In the aftermath of the military coup that deposed Allende, the song became a call to action for the resistance in Chile, and soon spread around the world. It has been recorded, paraphrased, and sampled in many forms and languages, by artists ranging from jazz bassist Charlie Haden to Thievery Corporation and Big Sean in the U.S. alone; still current, it was sung in Cantonese by the protesters in Hong Kong last year.
In 1975, Rzewski – who counted Ortega among his close friends – composed a stunning set of 36 variations on the song. Rzewski grouped his variations in six cycles, with each variation a stage of musical development; the six cycles reflect the meta-development of those six stages. The music ranges over lyrical reflections and thorny counterpoint, with a broad palette of extended piano techniques, including singing and whistling.

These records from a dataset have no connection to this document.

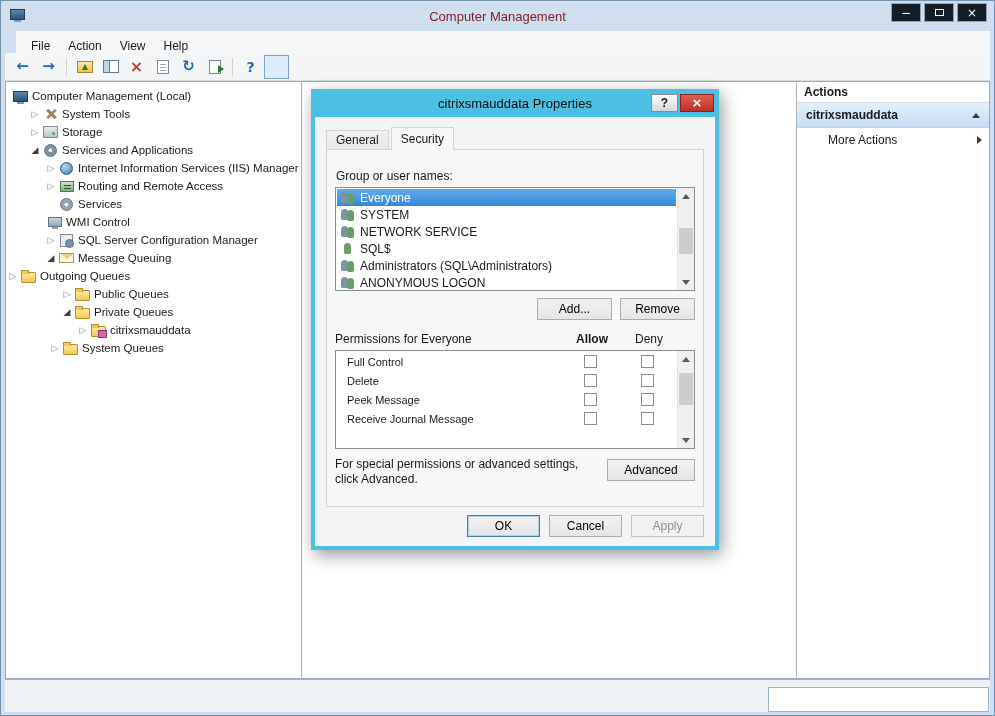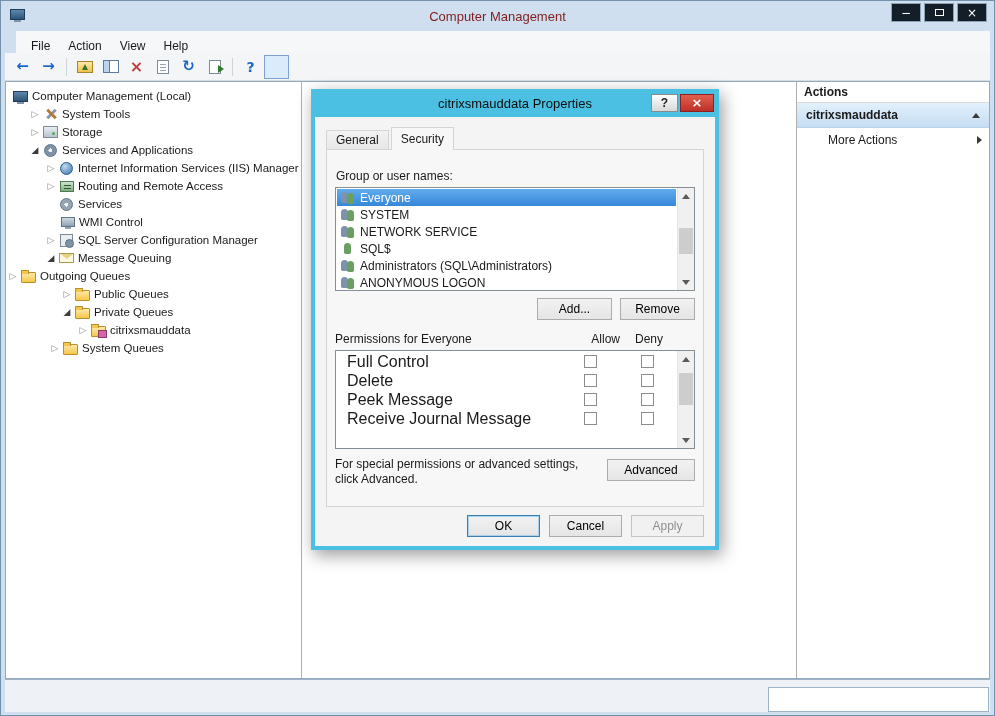--- a/index.html
+++ b/index.html
@@ -118,25 +118,25 @@
   .vs-thumb{position:absolute;left:1px;width:14px;background:#cdcdcd;}
 
   .btn-row{display:flex;justify-content:flex-end;gap:8px;margin-top:7px;}
   .btn{height:22px;background:linear-gradient(#f2f2f2,#e5e5e5);border:1px solid #acacac;font-size:12px;font-family:"Liberation Sans",sans-serif;text-align:center;}
   .btn.default{border:1px solid #3c7fb1;box-shadow:inset 0 0 0 1px #a9d0ec;}
   .btn.disabled{color:#8f8f8f;background:#f1f1f1;border-color:#c3c3c3;}
   .w75{width:75px;} .w73{width:73px;} .w88{width:88px;}
 
   .perm-head{display:flex;margin-top:12px;align-items:center;font-size:12px;}
   .perm-head .ph-label{flex:1;}
-  .ph-allow{width:56px;text-align:right;}
+  .ph-allow{width:56px;text-align:center;font-weight:bold;}
   .ph-deny{width:58px;text-align:center;}
   .ph-sp{width:17px;}
   .perms-list{height:99px;margin-top:4px;}
-  .perm-row{height:19px;display:flex;align-items:center;font-size:16px;}
+  .perm-row{height:19px;display:flex;align-items:center;font-size:11px;}
   .perm-row .pr-label{flex:1;padding-left:10px;}
   .pr-allow{width:56px;display:flex;justify-content:center;}
   .pr-deny{width:58px;display:flex;justify-content:center;}
   .checkbox{width:13px;height:13px;background:#fff;border:1px solid #8c8c8c;display:inline-block;}
 
   .advanced-row{display:flex;margin-top:8px;align-items:flex-start;}
   .advanced-note{width:268px;font-size:12px;line-height:1.25;}
   .advanced-row .btn{margin-left:auto;margin-top:2px;}
 
   .dlg-buttons{display:flex;justify-content:flex-end;gap:9px;margin:8px 11px 0 0;}
@@ -243,21 +243,21 @@
           </span>
           <span class="tree-label">Routing and Remote Access</span>
         </div>
         <div class="tree-row" style="padding-left: 38px;">
           <span class="expander none"></span>
           <span class="ticon">
             <span class="ic ic-services"></span>
           </span>
           <span class="tree-label">Services</span>
         </div>
-        <div class="tree-row" style="padding-left: 39px;">
+        <div class="tree-row" style="padding-left: 26px;">
           <span class="expander none"></span>
           <span class="ticon">
             <span class="ic ic-wmi-control"></span>
           </span>
           <span class="tree-label">WMI Control</span>
         </div>
         <div class="tree-row" style="padding-left: 38px;">
           <span class="expander collapsed"></span>
           <span class="ticon">
             <span class="ic ic-sql-config"></span>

“Two songs,” Rzewski wrote, “aside from the theme itself, appear at various points: the Italian revolutionary song ‘Bandiera Rossa,’ in reference to the Italian people who in the ’70s opened their doors to so many refugees from Chilean fascism, and Hanns Eisler’s 1932 antifascist ‘Solidaritätslied,’ a reminder that parallels to present threats existed in the past and that it is important to learn from them. After the sixth cycle, the pianist is offered the option of improvising a cadenza... The extended length of the composition may be an allusion to the idea that the unification of people is a long story and that nothing worth winning is acquired without effort.”